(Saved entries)
****************************************

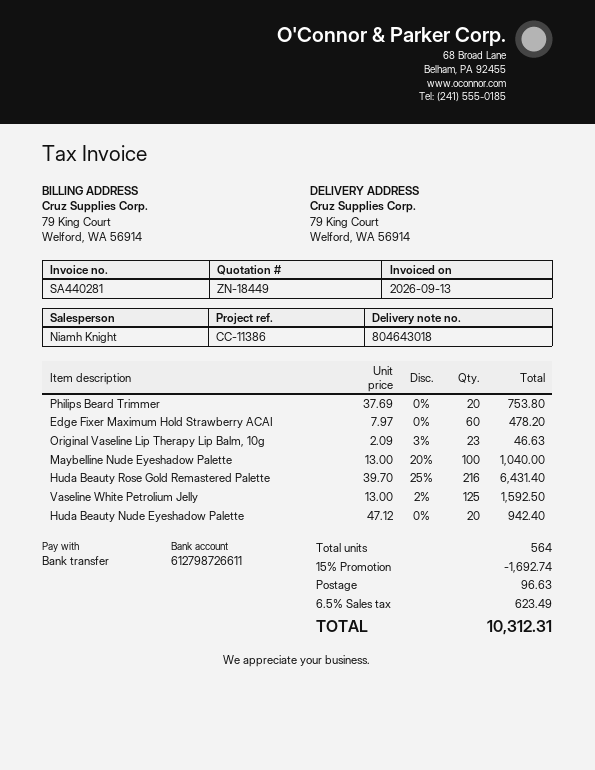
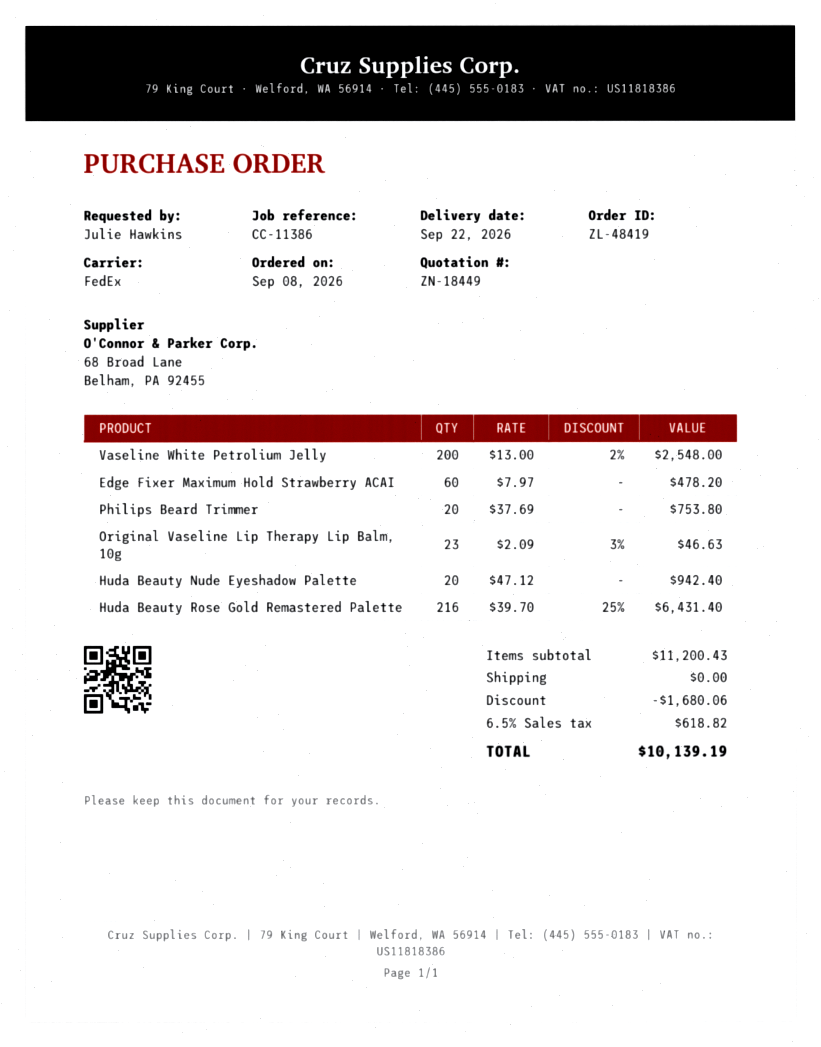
Maybelline Nude Eyeshadow Palette: 100 x 13.00 - 20% = 1040.00 -> none
Vaseline White Petrolium Jelly: 125 x 13.00 - 2% = 1592.50 -> 200 x 13.00 - 2% = 2548.00
discount: 1692.74 -> 1680.06
shipping: 96.63 -> 0.00
tax: 6.5% = 623.49 -> 6.5% = 618.82
total: 10312.31 -> 10139.19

****************************************

Task directions - Apart from the pictures, all of the data should be repeated exactly.

Expected output -
Maybelline Nude Eyeshadow Palette: 100 x 13.00 - 20% = 1040.00 -> none
Vaseline White Petrolium Jelly: 125 x 13.00 - 2% = 1592.50 -> 200 x 13.00 - 2% = 2548.00
discount: 1692.74 -> 1680.06
shipping: 96.63 -> 0.00
tax: 6.5% = 623.49 -> 6.5% = 618.82
total: 10312.31 -> 10139.19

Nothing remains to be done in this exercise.